*Problem*: Go through the data below and return each line where the string "HEART" occurs.
Input data: Begin
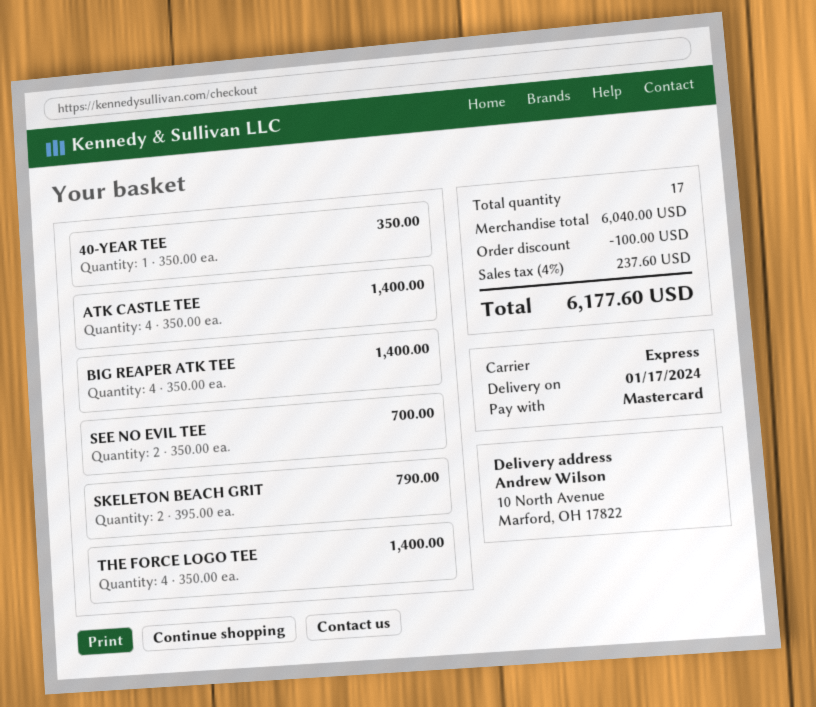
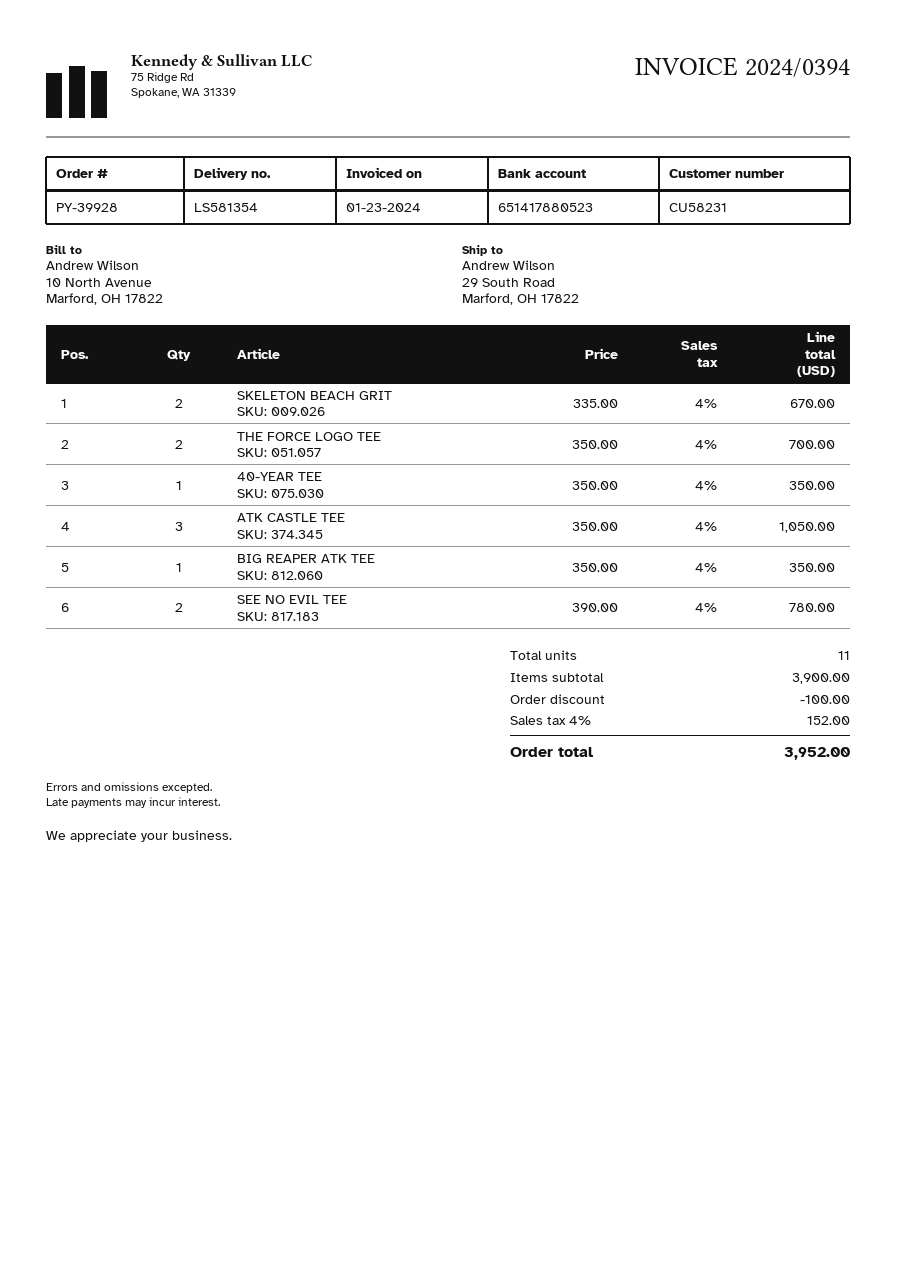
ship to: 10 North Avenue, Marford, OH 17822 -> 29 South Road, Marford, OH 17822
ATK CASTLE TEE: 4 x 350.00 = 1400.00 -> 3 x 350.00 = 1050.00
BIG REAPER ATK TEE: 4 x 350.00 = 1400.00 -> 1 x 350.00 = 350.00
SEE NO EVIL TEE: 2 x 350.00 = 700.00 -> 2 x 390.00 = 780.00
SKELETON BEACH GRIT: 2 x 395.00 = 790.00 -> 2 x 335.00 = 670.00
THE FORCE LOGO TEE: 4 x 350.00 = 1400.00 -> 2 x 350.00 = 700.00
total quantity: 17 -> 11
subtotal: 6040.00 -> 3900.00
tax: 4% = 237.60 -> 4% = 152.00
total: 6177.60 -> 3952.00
Input data: End
Input data: Begin
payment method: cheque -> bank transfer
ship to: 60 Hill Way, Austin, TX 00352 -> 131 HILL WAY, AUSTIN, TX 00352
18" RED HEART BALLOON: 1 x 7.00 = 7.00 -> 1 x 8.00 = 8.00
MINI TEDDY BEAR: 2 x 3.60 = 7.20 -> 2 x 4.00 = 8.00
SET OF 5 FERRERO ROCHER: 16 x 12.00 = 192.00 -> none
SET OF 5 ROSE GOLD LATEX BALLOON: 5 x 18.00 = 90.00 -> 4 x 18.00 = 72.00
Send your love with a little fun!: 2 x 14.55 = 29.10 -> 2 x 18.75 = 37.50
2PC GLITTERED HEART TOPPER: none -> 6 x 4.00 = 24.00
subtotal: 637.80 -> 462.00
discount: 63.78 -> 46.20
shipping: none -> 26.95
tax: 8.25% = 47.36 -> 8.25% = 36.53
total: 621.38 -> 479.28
Input data: End
Input data: Begin
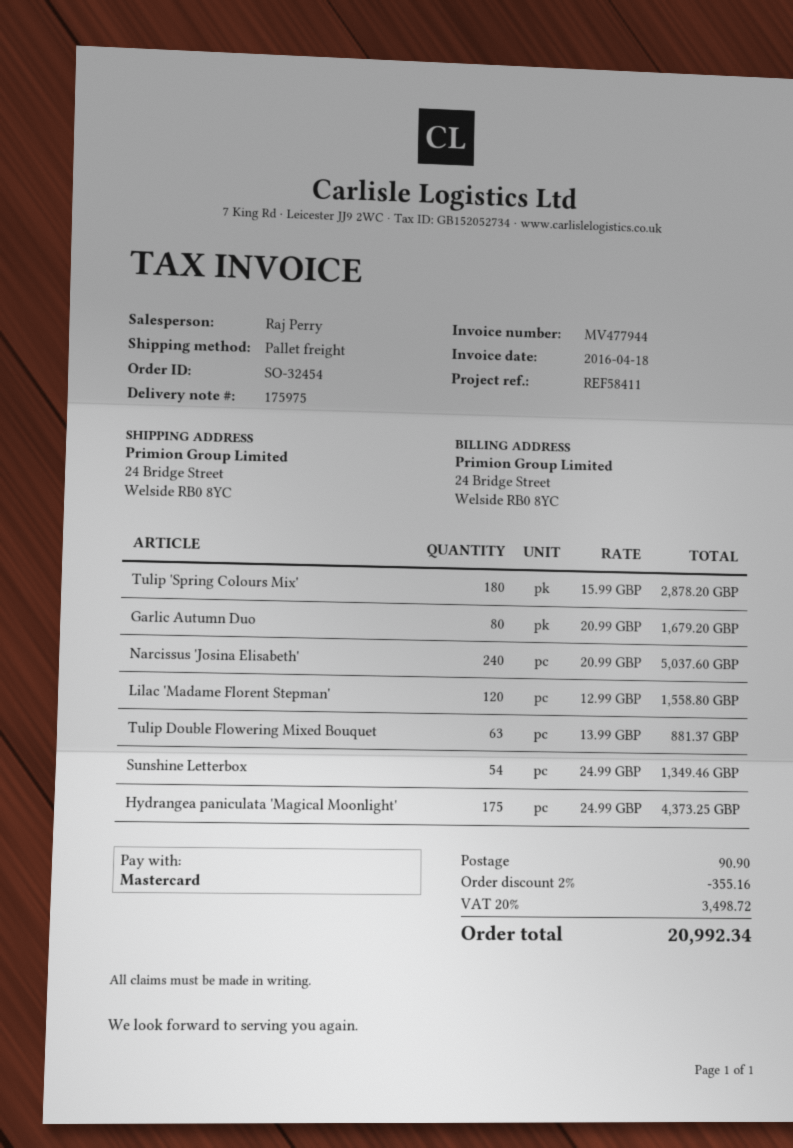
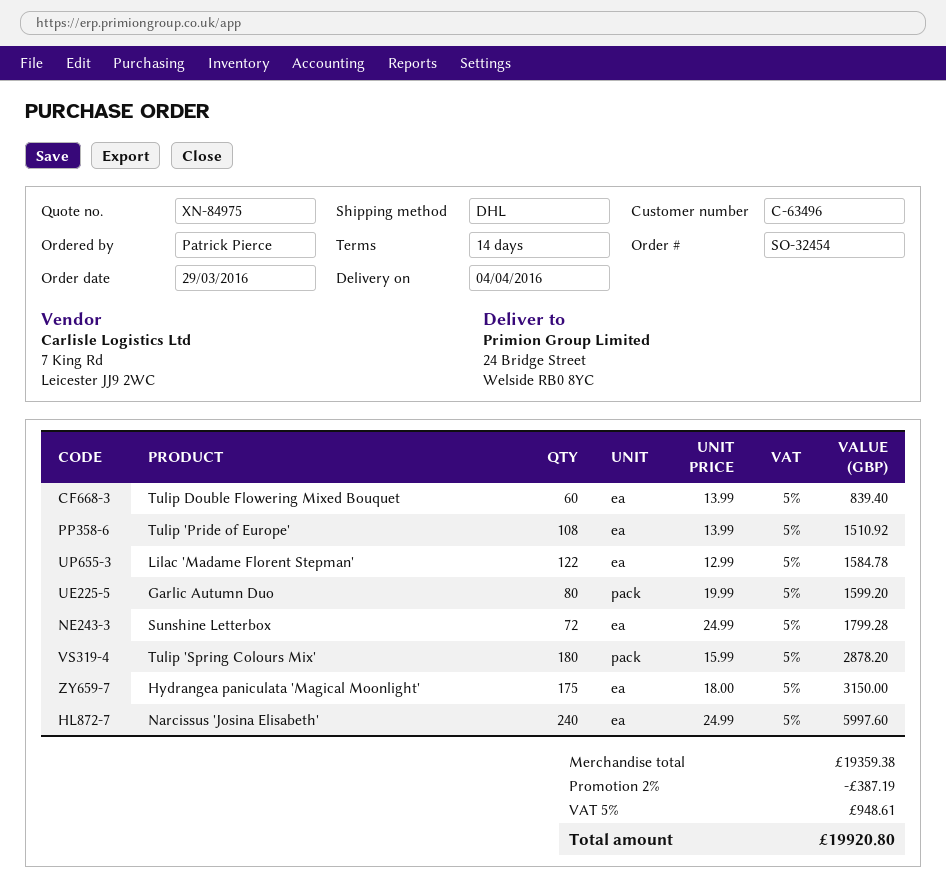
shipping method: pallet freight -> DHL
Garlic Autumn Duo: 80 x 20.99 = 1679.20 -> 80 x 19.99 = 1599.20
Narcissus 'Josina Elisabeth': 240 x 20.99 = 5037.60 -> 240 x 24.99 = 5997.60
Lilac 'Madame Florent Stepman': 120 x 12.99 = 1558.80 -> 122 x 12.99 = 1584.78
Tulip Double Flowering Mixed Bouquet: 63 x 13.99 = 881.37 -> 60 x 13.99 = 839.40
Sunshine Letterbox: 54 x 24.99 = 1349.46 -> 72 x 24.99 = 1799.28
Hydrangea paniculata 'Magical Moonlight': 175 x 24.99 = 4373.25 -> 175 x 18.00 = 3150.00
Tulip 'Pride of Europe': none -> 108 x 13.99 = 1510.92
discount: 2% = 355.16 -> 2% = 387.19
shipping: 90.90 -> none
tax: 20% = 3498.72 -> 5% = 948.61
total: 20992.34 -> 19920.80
Input data: End
*Your solution*:
18" RED HEART BALLOON: 1 x 7.00 = 7.00 -> 1 x 8.00 = 8.00
2PC GLITTERED HEART TOPPER: none -> 6 x 4.00 = 24.00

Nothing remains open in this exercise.